*PROBLEM TO WORK ON*. Your answer must be an exact transcription of the lines from the line with "[283,833,324,843] cares ->" through the final line of the data.

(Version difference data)
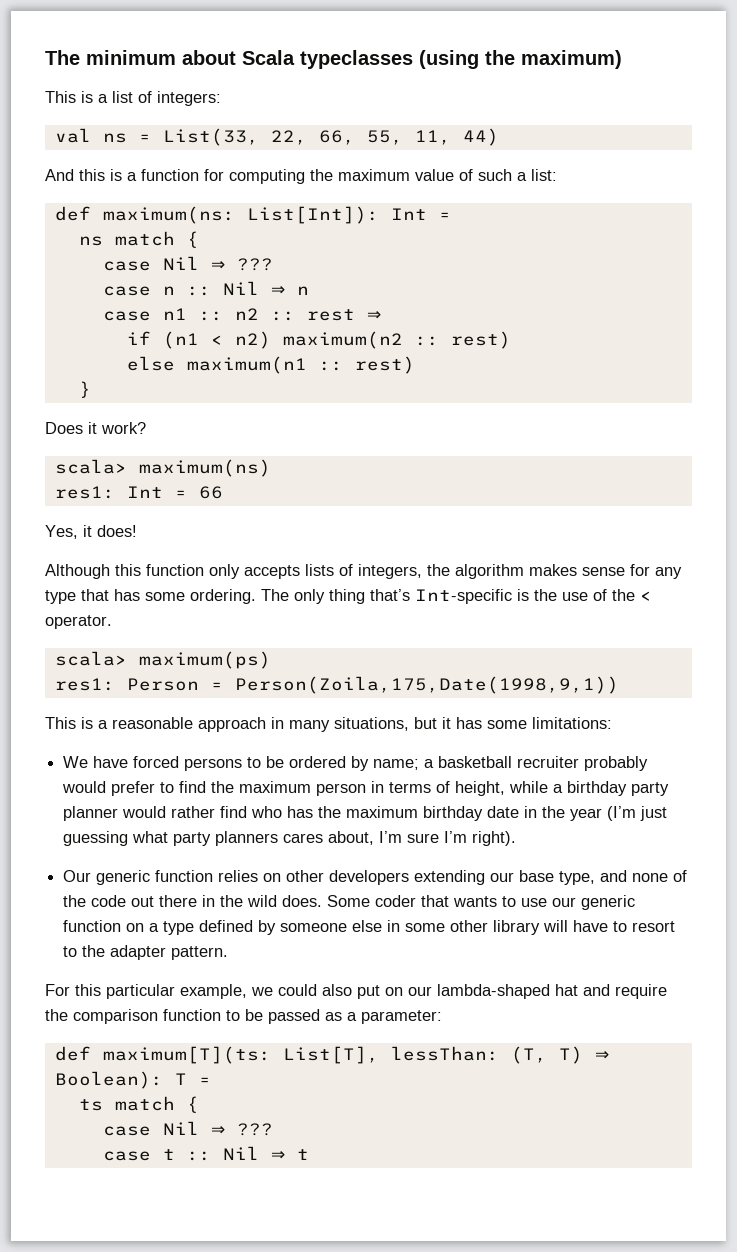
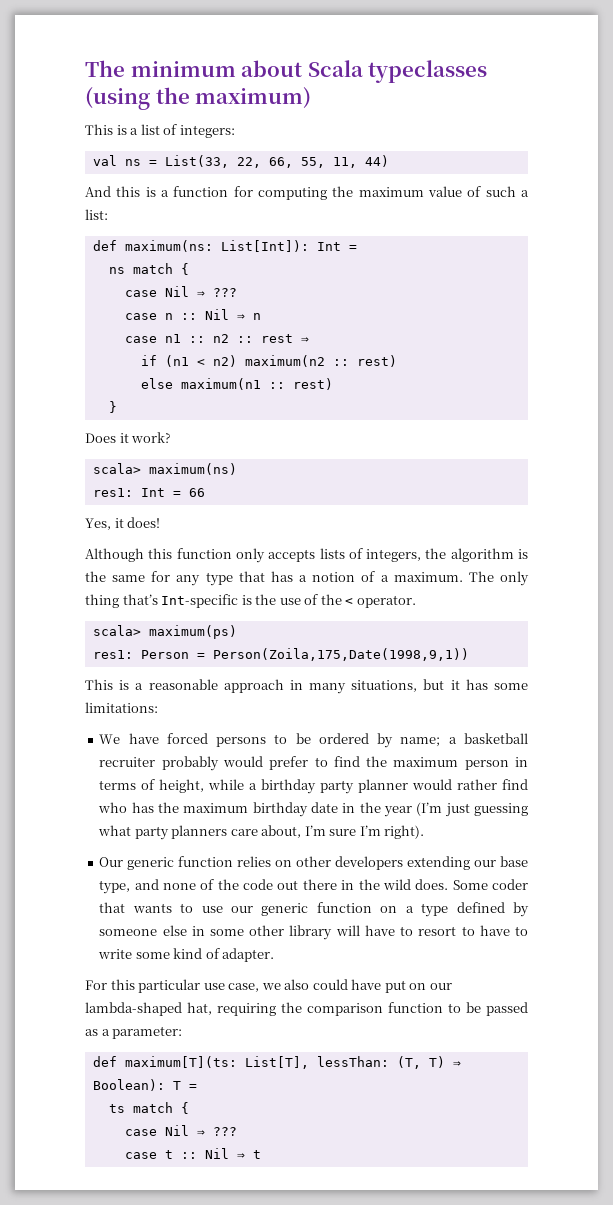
[529,564,625,576] makes sense -> [518,549,528,559] [85,571,146,582] is the same
[145,589,256,604] some ordering. -> [299,571,463,582] a notion of a maximum.
[283,833,324,843] cares -> [230,829,258,836] care
[82,945,229,960] [45,984,352,999] the adapter pattern. // For this particular example, we could also -> [479,925,529,936] [98,948,275,962] [85,979,382,993] have to write some kind of adapter. // For this particular use case, we also could have
[555,984,667,999] hat and require -> [187,1002,276,1016] hat, requiring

*YOUR RESPONSE*.
[283,833,324,843] cares -> [230,829,258,836] care
[82,945,229,960] [45,984,352,999] the adapter pattern. // For this particular example, we could also -> [479,925,529,936] [98,948,275,962] [85,979,382,993] have to write some kind of adapter. // For this particular use case, we also could have
[555,984,667,999] hat and require -> [187,1002,276,1016] hat, requiring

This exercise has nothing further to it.